WHAT NEEDS TO BE DONE
Search the material for the word "rgba" and report each line where it turns up.

====================

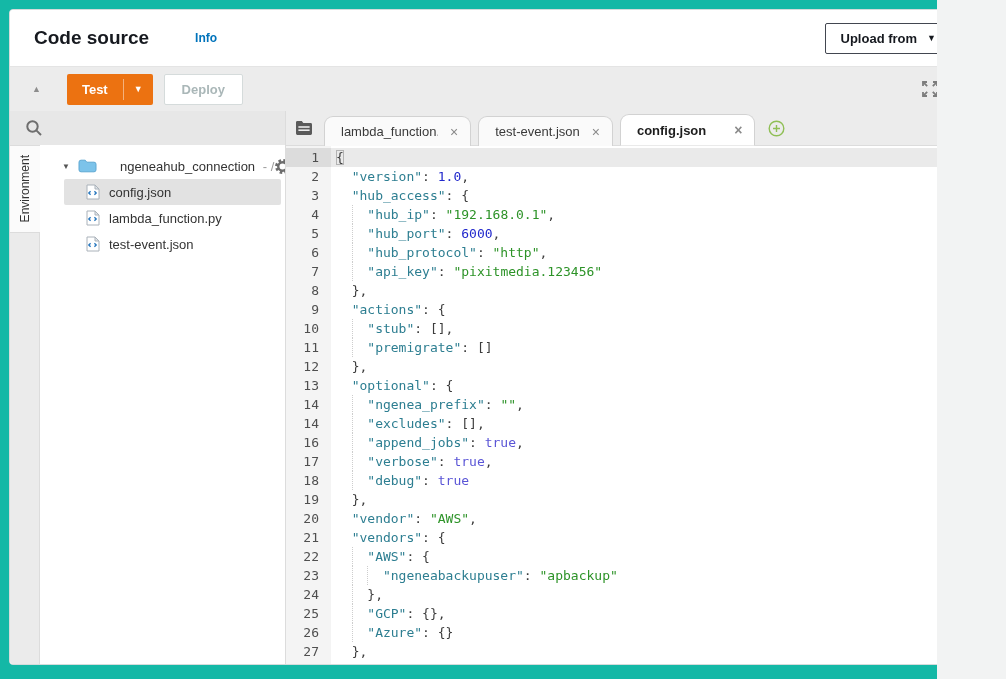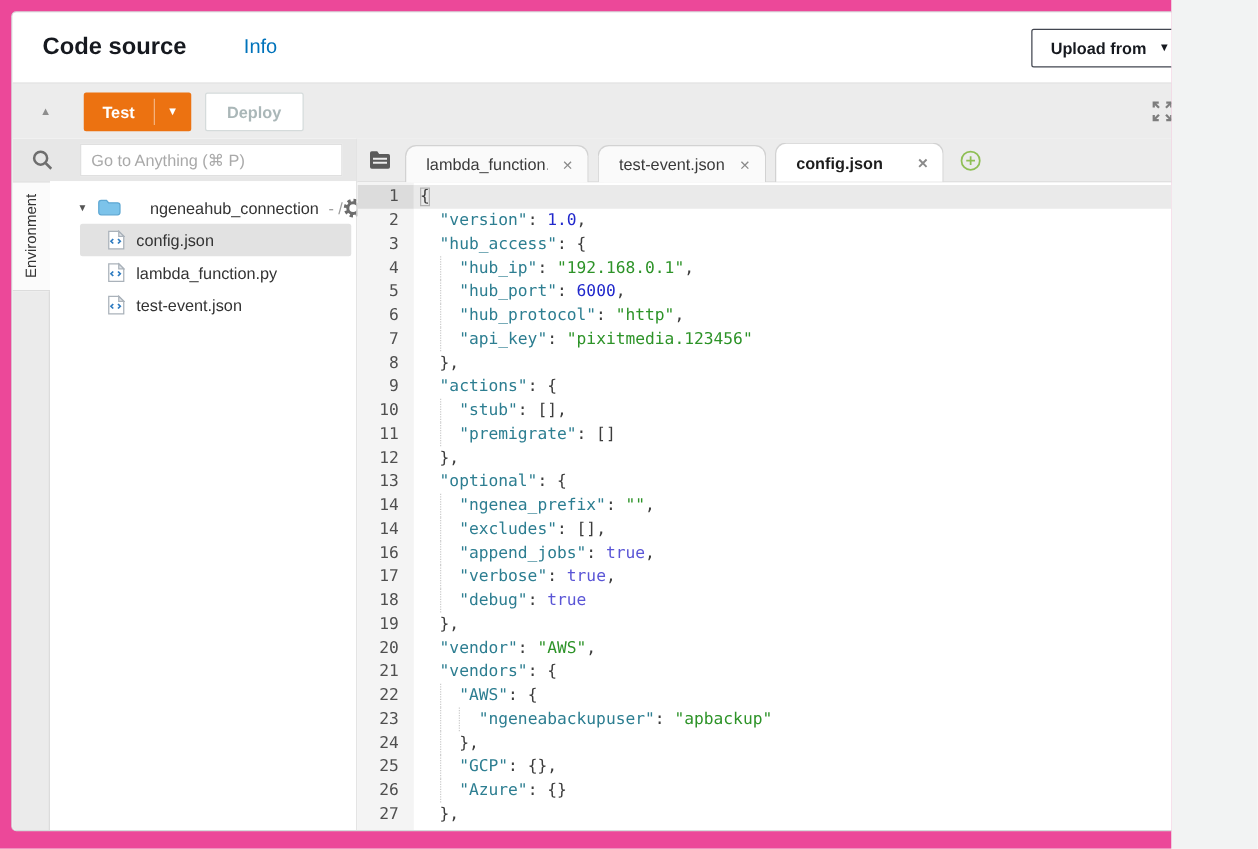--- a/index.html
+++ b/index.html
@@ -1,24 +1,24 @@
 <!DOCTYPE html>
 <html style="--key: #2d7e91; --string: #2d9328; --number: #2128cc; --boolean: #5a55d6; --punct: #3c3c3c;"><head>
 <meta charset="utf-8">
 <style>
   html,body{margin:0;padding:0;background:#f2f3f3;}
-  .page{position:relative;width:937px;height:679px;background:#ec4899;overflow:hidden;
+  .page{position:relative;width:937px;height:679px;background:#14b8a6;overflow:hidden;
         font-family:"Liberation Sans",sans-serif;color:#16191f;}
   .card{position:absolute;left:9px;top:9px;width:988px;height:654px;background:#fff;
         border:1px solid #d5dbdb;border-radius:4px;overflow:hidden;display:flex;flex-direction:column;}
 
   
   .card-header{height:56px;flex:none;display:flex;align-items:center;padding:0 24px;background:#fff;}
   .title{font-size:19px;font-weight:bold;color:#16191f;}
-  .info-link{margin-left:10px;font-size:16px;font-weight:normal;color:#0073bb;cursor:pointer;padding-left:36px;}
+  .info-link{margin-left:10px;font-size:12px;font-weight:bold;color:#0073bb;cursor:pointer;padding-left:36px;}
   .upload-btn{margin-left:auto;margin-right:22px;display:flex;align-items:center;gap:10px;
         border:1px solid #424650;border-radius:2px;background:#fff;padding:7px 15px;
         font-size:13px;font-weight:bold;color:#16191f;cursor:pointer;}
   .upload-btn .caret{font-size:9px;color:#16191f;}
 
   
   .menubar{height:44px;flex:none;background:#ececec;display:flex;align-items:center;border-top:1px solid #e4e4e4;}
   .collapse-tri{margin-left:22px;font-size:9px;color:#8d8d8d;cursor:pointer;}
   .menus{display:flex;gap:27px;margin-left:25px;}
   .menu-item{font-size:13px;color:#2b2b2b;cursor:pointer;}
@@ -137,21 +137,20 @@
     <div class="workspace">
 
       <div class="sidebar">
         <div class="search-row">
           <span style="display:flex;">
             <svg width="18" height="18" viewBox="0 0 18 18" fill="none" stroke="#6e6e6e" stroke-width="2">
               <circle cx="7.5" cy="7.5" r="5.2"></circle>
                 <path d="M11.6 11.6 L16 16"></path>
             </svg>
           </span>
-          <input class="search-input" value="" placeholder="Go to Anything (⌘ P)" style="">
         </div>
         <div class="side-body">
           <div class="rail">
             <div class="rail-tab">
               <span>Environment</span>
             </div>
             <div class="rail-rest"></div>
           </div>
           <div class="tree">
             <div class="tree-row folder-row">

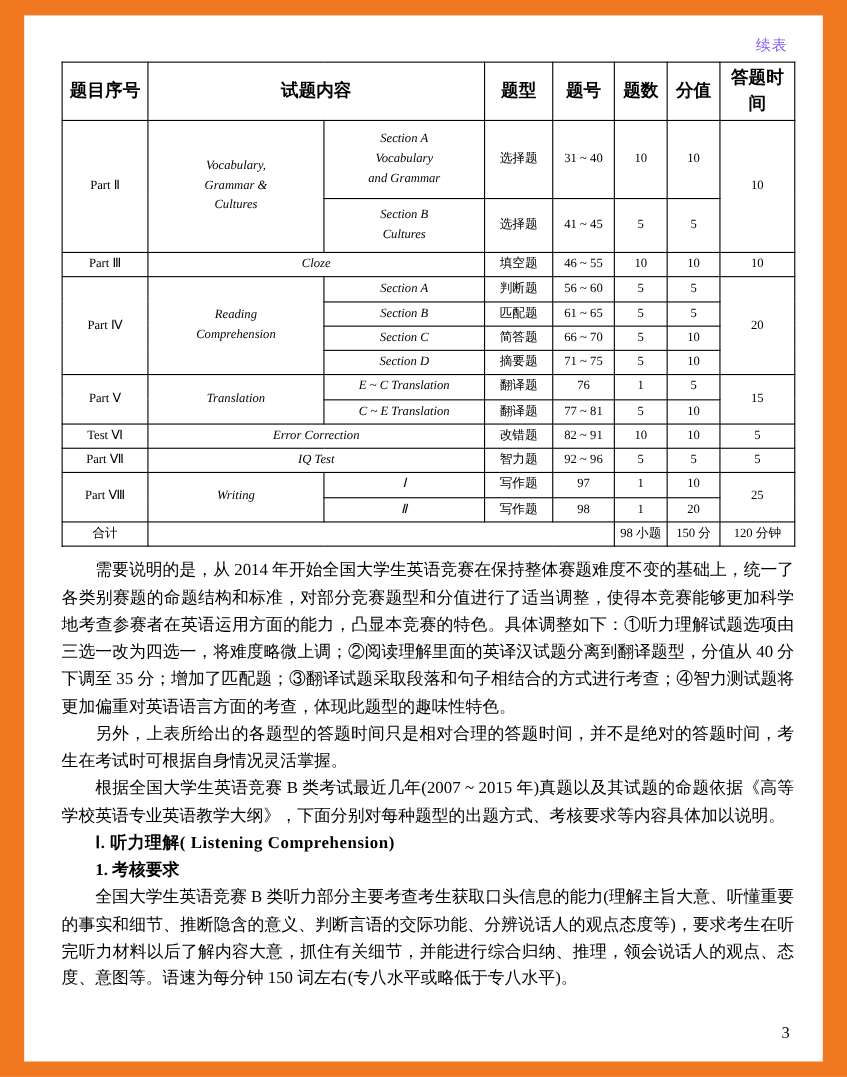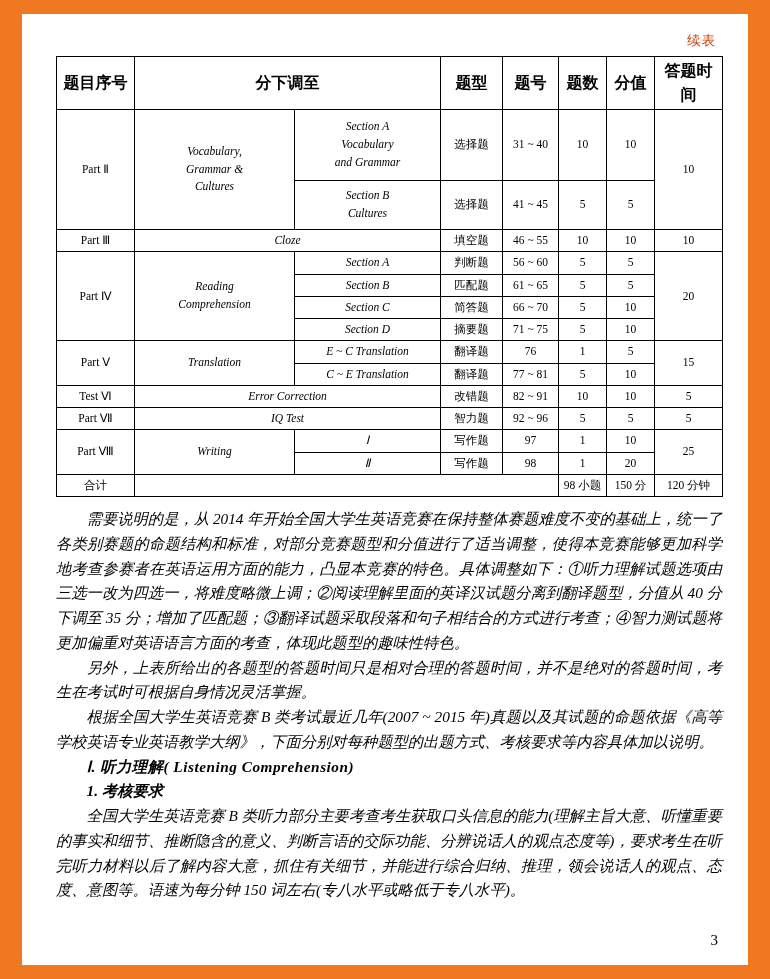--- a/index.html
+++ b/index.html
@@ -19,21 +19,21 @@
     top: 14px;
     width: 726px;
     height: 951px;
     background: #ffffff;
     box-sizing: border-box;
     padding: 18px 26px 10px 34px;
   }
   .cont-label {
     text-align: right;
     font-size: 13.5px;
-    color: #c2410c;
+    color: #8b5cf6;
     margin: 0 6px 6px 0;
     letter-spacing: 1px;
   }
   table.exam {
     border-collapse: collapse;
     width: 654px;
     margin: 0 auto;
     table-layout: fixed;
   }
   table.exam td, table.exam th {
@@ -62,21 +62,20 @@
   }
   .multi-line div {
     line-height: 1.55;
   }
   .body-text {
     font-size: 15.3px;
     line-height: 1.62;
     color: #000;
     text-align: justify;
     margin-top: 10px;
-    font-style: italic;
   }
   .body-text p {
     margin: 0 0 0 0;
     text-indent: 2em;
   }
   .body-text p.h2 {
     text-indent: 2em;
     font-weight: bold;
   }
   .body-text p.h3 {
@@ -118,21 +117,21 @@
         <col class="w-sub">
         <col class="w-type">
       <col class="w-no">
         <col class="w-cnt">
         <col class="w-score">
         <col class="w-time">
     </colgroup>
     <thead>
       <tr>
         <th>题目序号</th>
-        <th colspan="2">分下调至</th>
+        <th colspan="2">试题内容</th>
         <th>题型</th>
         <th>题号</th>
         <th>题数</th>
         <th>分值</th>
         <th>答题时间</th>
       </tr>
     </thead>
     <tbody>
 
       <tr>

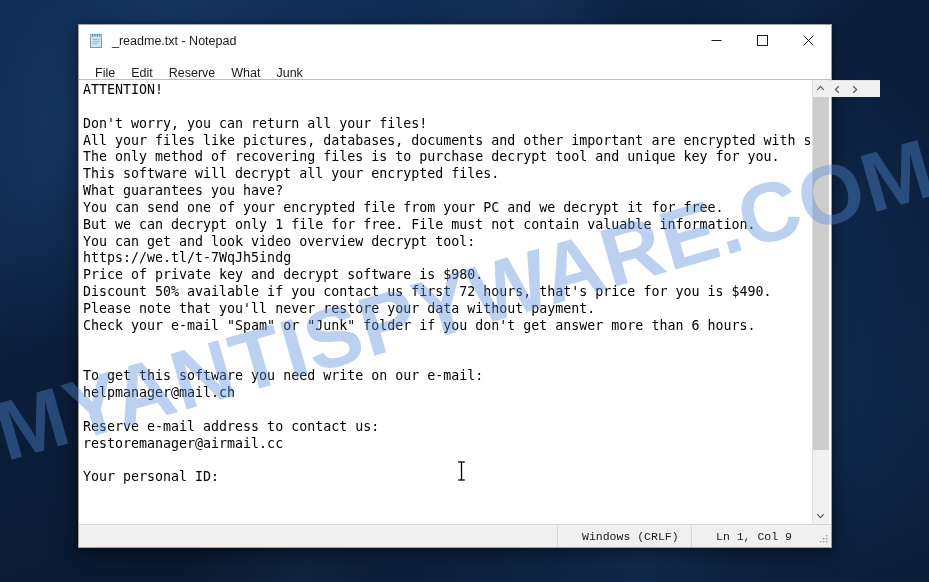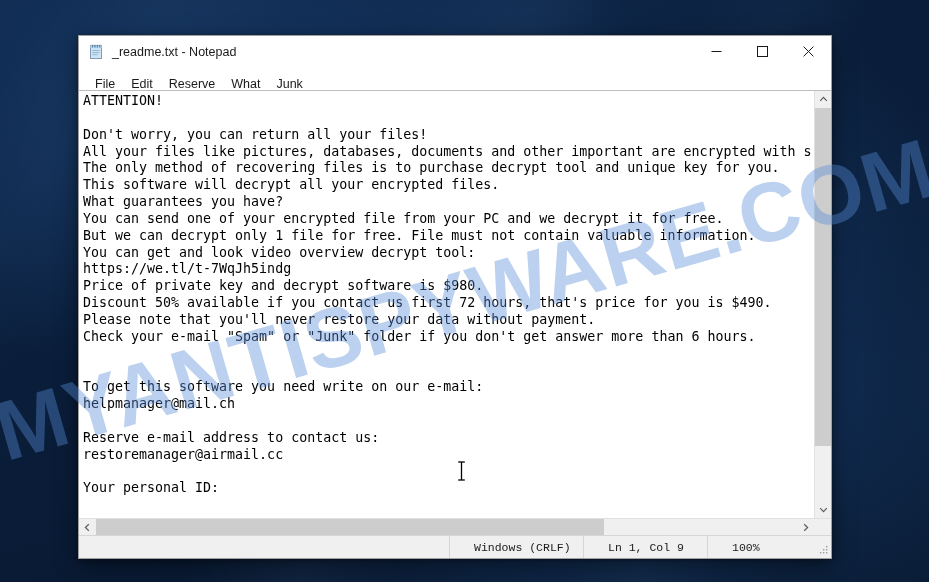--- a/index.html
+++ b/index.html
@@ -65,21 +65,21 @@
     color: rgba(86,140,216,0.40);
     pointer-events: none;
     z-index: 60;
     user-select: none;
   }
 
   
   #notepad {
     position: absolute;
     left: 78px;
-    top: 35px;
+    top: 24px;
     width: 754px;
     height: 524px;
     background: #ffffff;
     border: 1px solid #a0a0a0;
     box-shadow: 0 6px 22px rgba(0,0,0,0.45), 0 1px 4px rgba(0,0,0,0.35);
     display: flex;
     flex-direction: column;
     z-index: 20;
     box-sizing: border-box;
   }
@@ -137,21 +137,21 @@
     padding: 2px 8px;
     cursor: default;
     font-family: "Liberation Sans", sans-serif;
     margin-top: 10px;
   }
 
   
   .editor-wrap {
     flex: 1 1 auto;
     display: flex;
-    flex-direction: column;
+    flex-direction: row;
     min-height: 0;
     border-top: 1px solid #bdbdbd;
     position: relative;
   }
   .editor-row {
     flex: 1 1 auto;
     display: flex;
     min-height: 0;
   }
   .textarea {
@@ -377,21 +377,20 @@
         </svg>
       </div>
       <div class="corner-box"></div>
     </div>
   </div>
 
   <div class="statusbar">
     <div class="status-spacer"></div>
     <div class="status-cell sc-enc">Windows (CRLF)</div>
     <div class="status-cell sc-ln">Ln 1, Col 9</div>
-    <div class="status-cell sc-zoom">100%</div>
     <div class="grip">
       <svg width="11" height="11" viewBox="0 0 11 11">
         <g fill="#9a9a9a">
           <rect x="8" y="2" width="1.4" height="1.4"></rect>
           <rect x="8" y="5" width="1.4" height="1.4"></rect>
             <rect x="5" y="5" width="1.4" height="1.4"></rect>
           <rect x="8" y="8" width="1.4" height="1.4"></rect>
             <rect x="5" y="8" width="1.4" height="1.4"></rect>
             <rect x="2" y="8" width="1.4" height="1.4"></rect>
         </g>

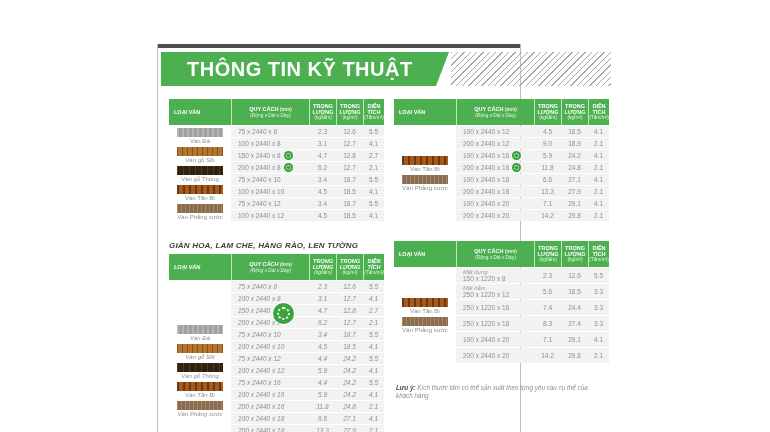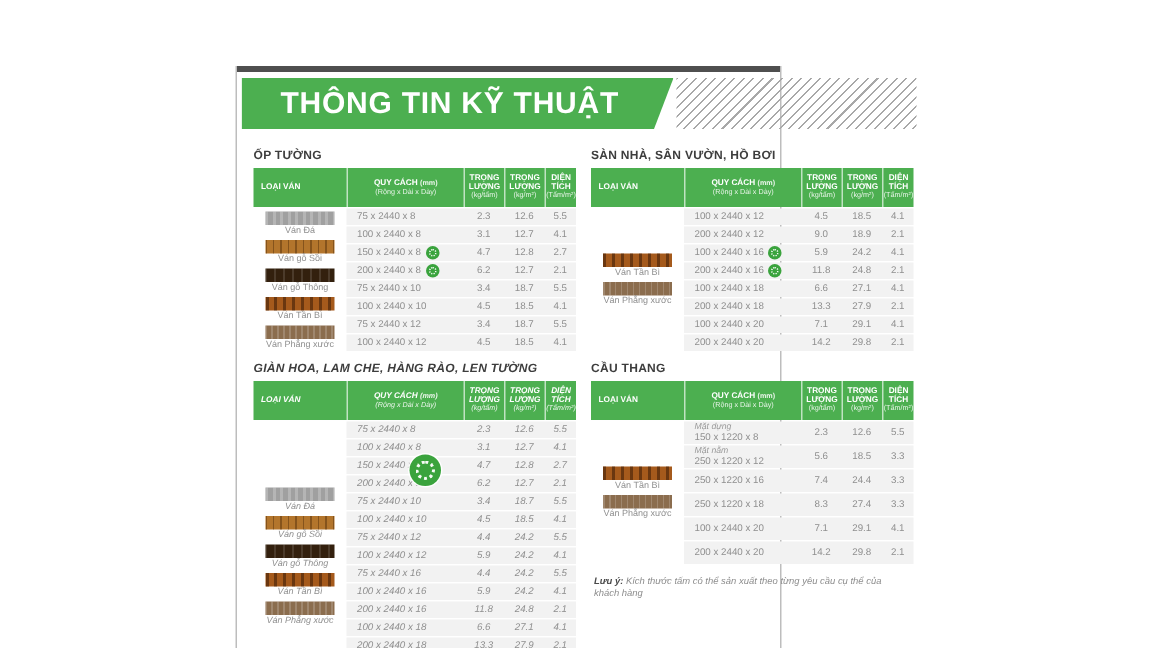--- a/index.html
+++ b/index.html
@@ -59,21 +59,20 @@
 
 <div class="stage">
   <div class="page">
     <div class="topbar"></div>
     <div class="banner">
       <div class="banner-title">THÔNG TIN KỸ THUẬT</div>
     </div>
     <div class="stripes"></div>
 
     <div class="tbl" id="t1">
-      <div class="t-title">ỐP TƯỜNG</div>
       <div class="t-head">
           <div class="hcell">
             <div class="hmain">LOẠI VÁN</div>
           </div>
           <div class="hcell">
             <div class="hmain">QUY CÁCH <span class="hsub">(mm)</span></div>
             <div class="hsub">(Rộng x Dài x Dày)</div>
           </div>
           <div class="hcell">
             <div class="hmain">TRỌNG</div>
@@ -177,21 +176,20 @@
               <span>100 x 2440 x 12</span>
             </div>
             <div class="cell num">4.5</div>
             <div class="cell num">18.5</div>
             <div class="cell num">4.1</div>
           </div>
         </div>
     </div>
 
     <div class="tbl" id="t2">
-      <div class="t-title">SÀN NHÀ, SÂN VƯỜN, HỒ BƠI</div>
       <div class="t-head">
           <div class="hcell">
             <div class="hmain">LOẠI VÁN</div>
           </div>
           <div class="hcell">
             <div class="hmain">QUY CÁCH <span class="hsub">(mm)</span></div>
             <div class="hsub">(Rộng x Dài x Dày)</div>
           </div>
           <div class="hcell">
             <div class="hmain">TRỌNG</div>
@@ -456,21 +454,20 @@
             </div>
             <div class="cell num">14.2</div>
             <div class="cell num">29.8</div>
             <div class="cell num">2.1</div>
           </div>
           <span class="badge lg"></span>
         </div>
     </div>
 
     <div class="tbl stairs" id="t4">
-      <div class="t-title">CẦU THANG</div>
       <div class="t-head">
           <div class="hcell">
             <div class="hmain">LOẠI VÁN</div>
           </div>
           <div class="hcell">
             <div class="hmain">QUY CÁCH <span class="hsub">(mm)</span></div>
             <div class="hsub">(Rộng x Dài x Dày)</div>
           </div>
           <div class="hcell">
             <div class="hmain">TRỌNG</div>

====================

ANSWER
     color: rgba(86,140,216,0.40);
     box-shadow: 0 6px 22px rgba(0,0,0,0.45), 0 1px 4px rgba(0,0,0,0.35);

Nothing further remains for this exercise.